I've been enjoying watching my way through Season 12 with Tessa, starting from The Ark In Space; probably the best launching-off point to introduce someone who only knows the new series to the delights of Old Who.

I don't think Season 12 is up there with the very best of the old show - it is a sad truncated thing of only 20 episodes, 4 of which are a hangover from the Pertwee era. There are a few almost unsurpassed gems of dialogue - you probably know the ones from Ark and Genesis that I mean - but the adventures themselves aren't exactly incandescently exciting. It doesn't help that each story has at least one pretty duff monster, robot or special effect liable to cause the unconverted to snigger at the shoddy production values of Seventies Who. (But what do they know?)
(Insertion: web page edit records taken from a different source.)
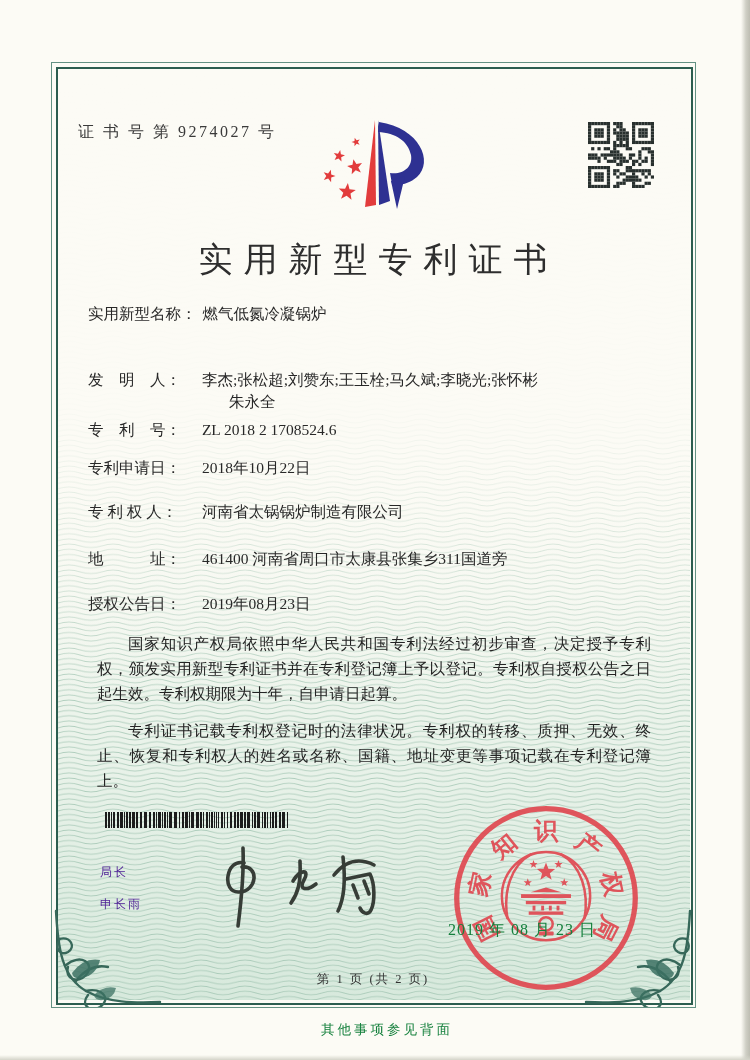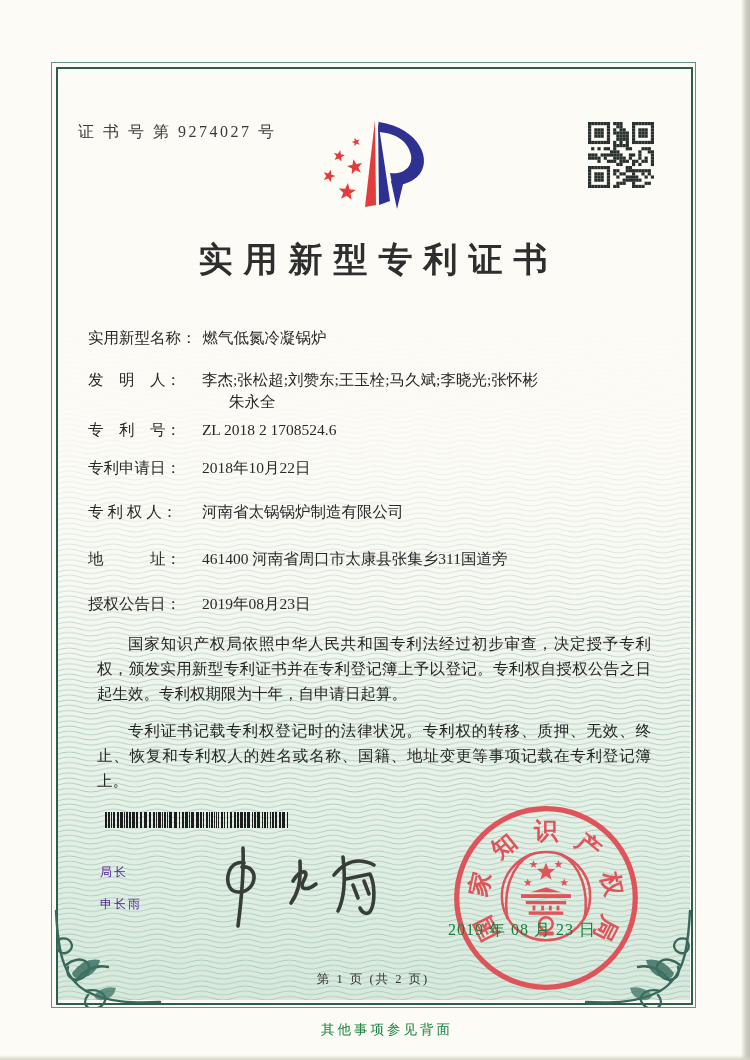--- a/index.html
+++ b/index.html
@@ -21,7 +21,7 @@
     background:linear-gradient(180deg,rgba(210,210,200,0),#d4d4c9);}
   
   .cert-no{left:78px;top:122px;font-size:16px;letter-spacing:2.5px;color:#3a3a3a;}
-  .title{left:56px;top:237px;width:634px;text-align:center;font-size:34px;font-weight:bold;
+  .title{left:56px;top:237px;width:634px;text-align:center;font-size:34px;font-weight:normal;
          letter-spacing:11px;padding-left:11px;box-sizing:border-box;color:#2e2e2e;}
   .row{left:88px;width:580px;font-size:15.5px;color:#282828;}
   .row .lbl{display:inline-block;min-width:108px;}

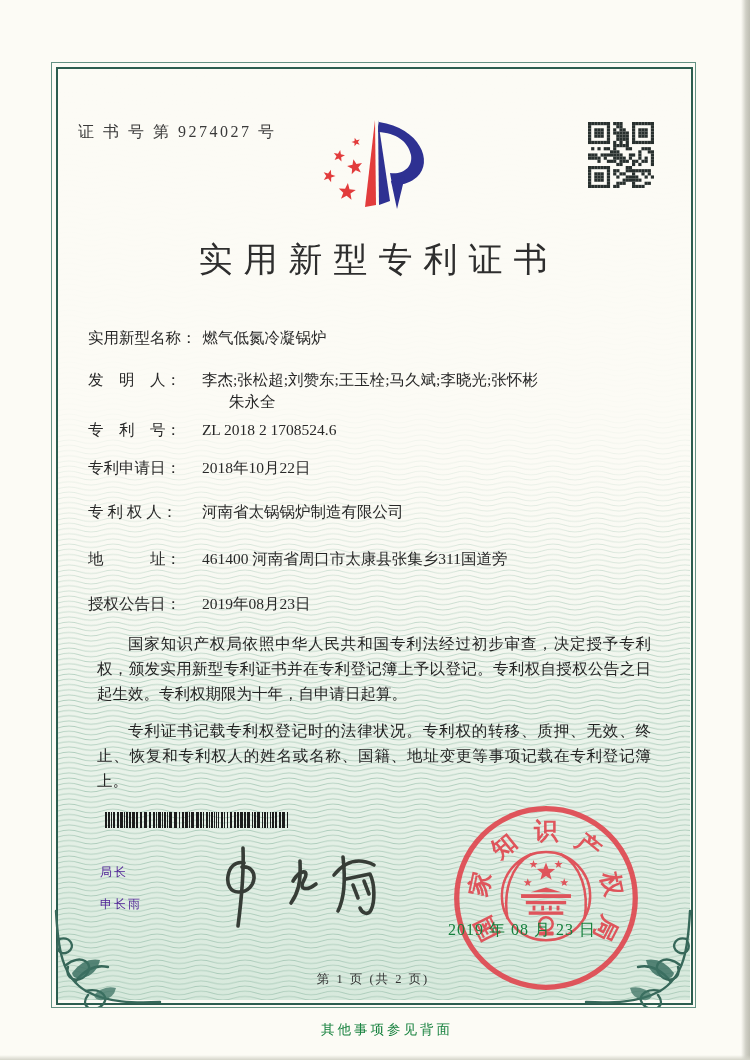--- a/index.html
+++ b/index.html
@@ -336,7 +336,7 @@
 
   <div class="abs title">实用新型专利证书</div>
 
-  <div class="abs row" style="top:328px">
+  <div class="abs row" style="top:304px">
     <span class="lbl">实用新型名称：</span>
     <span class="val">燃气低氮冷凝锅炉</span>
   </div>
The real greatness of the season lies in the fact that it's such an obvious reboot of all the values of the show. After five years of UNIT family coziness, Hinchcliffe and Holmes whisk us as far away from our comfort zone as possible, into the far future and the chilly reaches of outer space. Even the TARDIS, that trusty, impenetrable sanctuary from evil, is absent for the bulk of the season. The stories are littered with dead or frozen bodies, while the living are in constant fear of torture, irradiation, or plague. It's bleak dystopian sci-fi with a vengeance, leavened only by the Doctor's cheerful faith in the indomitable spirit of mankind. And even that would start to be whittled away in seasons to come, as the Fourth Doctor's alienness was played up more and more.

A conscious effort seems to have been made to bring the show back, if not exactly to its first roots, at least to the Troughton era. Genesis remakes the Daleks in a new image, that of Davros, just as Power and Evil had repurposed the Daleks to David Whitaker's thoughtful specifications. The return of Gerry Davis writing a Cyber-story is obviously a huge clue that the Second Doctor's era was uppermost on everyone's mind and, hell, maybe we can even claim that the intervention of the Time Lords in the Doctor's affair at the start of Genesis harks back to The War Games. Certainly Holmes and Hinchcliffe must have been interested in investigating the mystery of the Doctor's people, as The Deadly Assassin was not too far in our future...

I'm excited, then, to see how Steven Moffat reboots the show for 2010. A lot of people have been "like, whatever" about the decision to brand Matt Smith's first season "Series One" instead of "Series Five", but I'm filled with excitement by that news. It implies that they won't necessarily play it safe, with more of the Russell T Davies same, but might take us off to unsuspected new dramatic territories, might place a whole new spin on the Whoniverse. It's been done before, and some very highly regarded seasons have resulted (only the forced drastic revamp of the show that was Season 24 has really earned the hatred of the fans, but Andrew Cartmel and company started hitting the mark pretty quickly after that).

I mean, really, none of us has any idea what the newborn Smith era might have in store for us. Isn't that exciting? Please, Mr Moffat, don't let us down.